◆ Exercise requirements: Please return, word for word, the line containing "border:2px solid #000;" and each line after it through the end of the data below, and nothing else.

○ ○ ○ ○

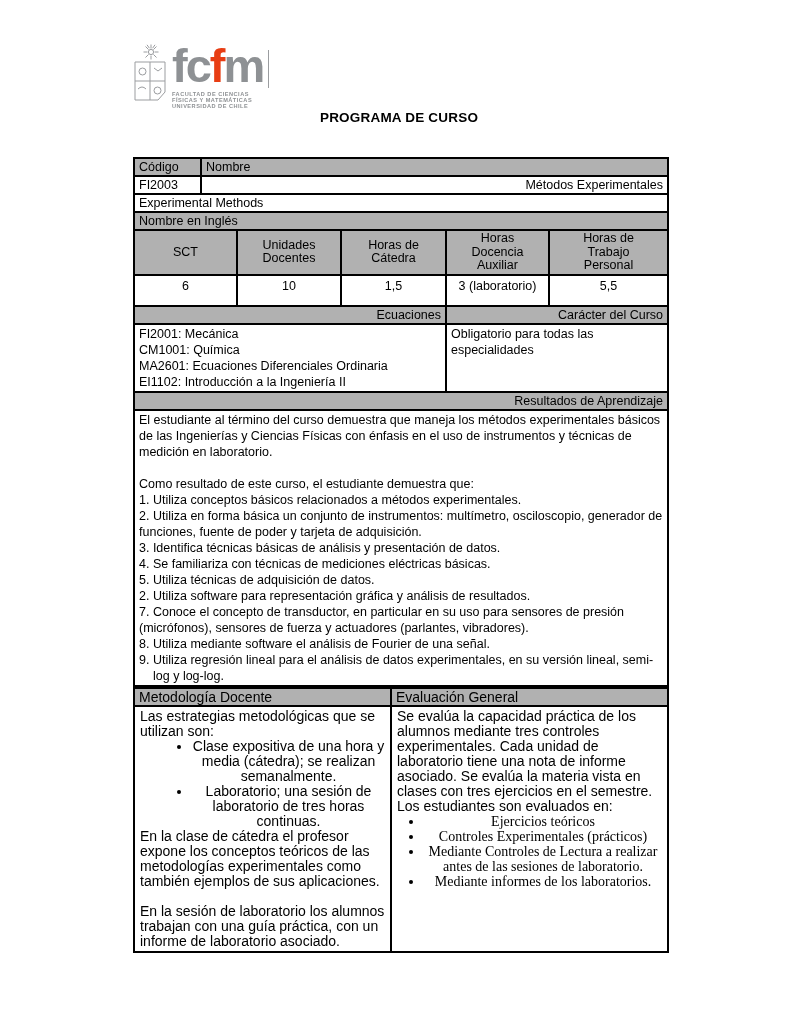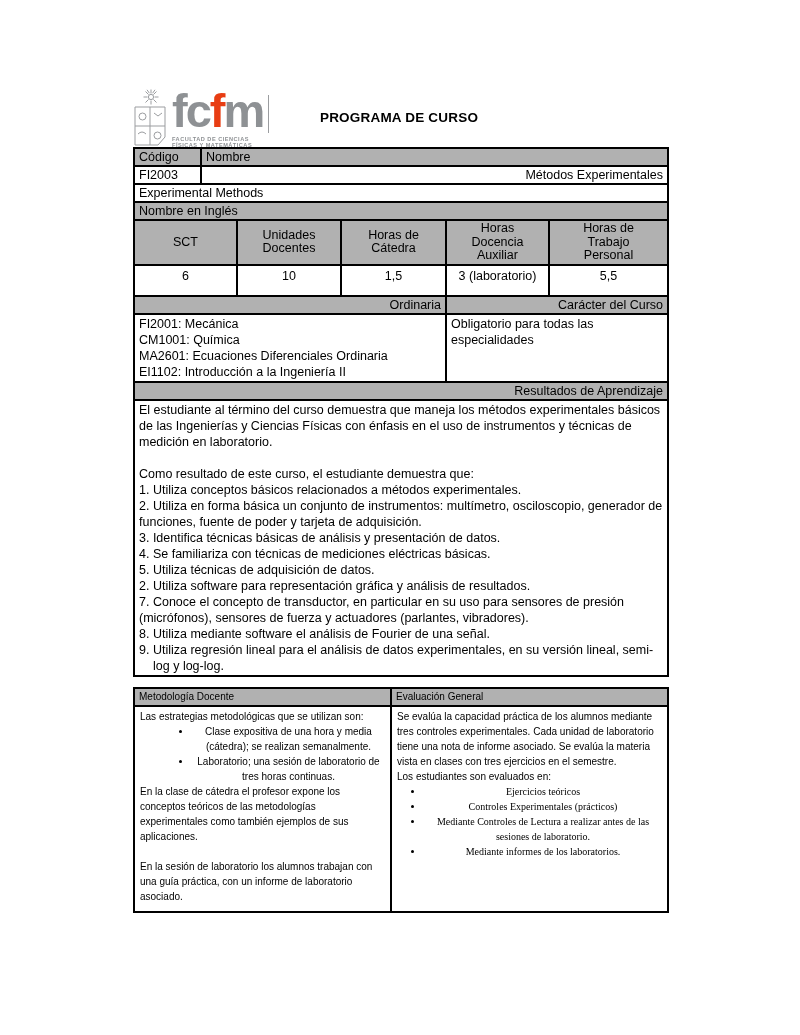--- a/index.html
+++ b/index.html
@@ -6,59 +6,59 @@
   .page{
     position:relative;
     width:800px;height:1035px;
     background:#ffffff;
     font-family:"Liberation Sans","DejaVu Sans",sans-serif;
     color:#000;
     margin:0 auto;
     overflow:hidden;
   }
   
-  .logo{position:absolute;left:132px;top:44px;display:flex;align-items:flex-start;margin-top:45px;}
+  .logo{position:absolute;left:132px;top:44px;display:flex;align-items:flex-start;}
   .crest{width:36px;height:58px;}
   .logo-text{margin-left:4px;position:relative;}
   .fcfm{
     font-size:47px;font-weight:bold;letter-spacing:-2px;
     line-height:44px;color:#8e9194;height:46px;
   }
   .fcfm .red-f{color:#e83d13;}
   .logo-vline{position:absolute;right:-6px;top:6px;width:1px;height:38px;background:#9b9da0;}
   .faculty{margin-top:2px;font-size:5.6px;line-height:5.8px;letter-spacing:0.5px;color:#8e9194;font-weight:bold;}
   
   .doc-title{
     position:absolute;left:4px;top:110px;width:790px;
     text-align:center;font-size:13.5px;font-weight:bold;letter-spacing:0.2px;
     margin:0;
   }
   
-  .tables{position:absolute;left:133px;top:147px;width:610px;border-radius:25px;}
+  .tables{position:absolute;left:133px;top:157px;width:610px;border-radius:25px;}
   .tables2{position:absolute;left:133px;top:687px;width:534px;}
   table{border-collapse:collapse;width:534px;table-layout:fixed;}
   table + table{margin-top:-2px;}
   td,th{
     border:2px solid #000;
     padding:1px 4px;
     font-size:12.5px;line-height:16px;
     vertical-align:top;text-align:left;font-weight:normal;
   }
   .gray{background:#b1b1b1;}
   .ctr{text-align:right;}
   .r-small td{line-height:14px;height:13px;}
   .hdr5 th{vertical-align:middle;text-align:center;height:37px;line-height:13.5px;}
   .hdr-inner{max-width:78px;margin:0 auto;}
   .vals td{height:26px;padding-top:2px;text-align:center;}
   .req-cell{height:62px;}
   .res-cell{height:266px;line-height:16px;}
   .res-gap{height:16px;}
   .hang{padding-left:14px;text-indent:-14px;}
   
-  .t2 td,.t2 th{font-size:10px;line-height:15px;margin-left:11px;}
+  .t2 td,.t2 th{font-size:14px;line-height:15px;margin-left:11px;}
   .t2 .hd{height:13px;line-height:14px;}
   .t2 .body-cell{height:200px;padding:2px 5px;}
   .t2 ul{margin:0;padding-left:52px;}
   .t2 ul.tight{padding-left:27px;font-family:Liberation Serif, serif;}
   .t2 li{margin:0;padding:0;text-align:center;}
   .p-gap{height:15px;}
 </style>
 </head>
 <body>
 
@@ -161,21 +161,21 @@
     </tbody>
       </table>
 
     <table>
       <colgroup>
           <col style="width:312px">
           <col style="width:222px">
         </colgroup>
       <tbody>
           <tr class="r-small">
-        <td class="gray ctr">Ordinaria</td>
+        <td class="gray ctr">Ecuaciones</td>
         <td class="gray ctr">Carácter del Curso</td>
       </tr>
       <tr>
         <td class="req-cell">
           <div>FI2001: Mecánica</div>
           <div>CM1001: Química</div>
           <div>MA2601: Ecuaciones Diferenciales Ordinaria</div>
           <div>EI1102: Introducción a la Ingeniería II</div>
         </td>
         <td class="req-cell">Obligatorio para todas las especialidades</td>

○ ○ ○ ○

◆ Response area:
     border:2px solid #000;
     padding:1px 4px;
     font-size:12.5px;line-height:16px;
     vertical-align:top;text-align:left;font-weight:normal;
   }
   .gray{background:#b1b1b1;}
   .ctr{text-align:right;}
   .r-small td{line-height:14px;height:13px;}
   .hdr5 th{vertical-align:middle;text-align:center;height:37px;line-height:13.5px;}
   .hdr-inner{max-width:78px;margin:0 auto;}
   .vals td{height:26px;padding-top:2px;text-align:center;}
   .req-cell{height:62px;}
   .res-cell{height:266px;line-height:16px;}
   .res-gap{height:16px;}
   .hang{padding-left:14px;text-indent:-14px;}
   
-  .t2 td,.t2 th{font-size:10px;line-height:15px;margin-left:11px;}
+  .t2 td,.t2 th{font-size:14px;line-height:15px;margin-left:11px;}
   .t2 .hd{height:13px;line-height:14px;}
   .t2 .body-cell{height:200px;padding:2px 5px;}
   .t2 ul{margin:0;padding-left:52px;}
   .t2 ul.tight{padding-left:27px;font-family:Liberation Serif, serif;}
   .t2 li{margin:0;padding:0;text-align:center;}
   .p-gap{height:15px;}
 </style>
 </head>
 <body>
 
@@ -161,21 +161,21 @@
     </tbody>
       </table>
 
     <table>
       <colgroup>
           <col style="width:312px">
           <col style="width:222px">
         </colgroup>
       <tbody>
           <tr class="r-small">
-        <td class="gray ctr">Ordinaria</td>
+        <td class="gray ctr">Ecuaciones</td>
         <td class="gray ctr">Carácter del Curso</td>
       </tr>
       <tr>
         <td class="req-cell">
           <div>FI2001: Mecánica</div>
           <div>CM1001: Química</div>
           <div>MA2601: Ecuaciones Diferenciales Ordinaria</div>
           <div>EI1102: Introducción a la Ingeniería II</div>
         </td>
         <td class="req-cell">Obligatorio para todas las especialidades</td>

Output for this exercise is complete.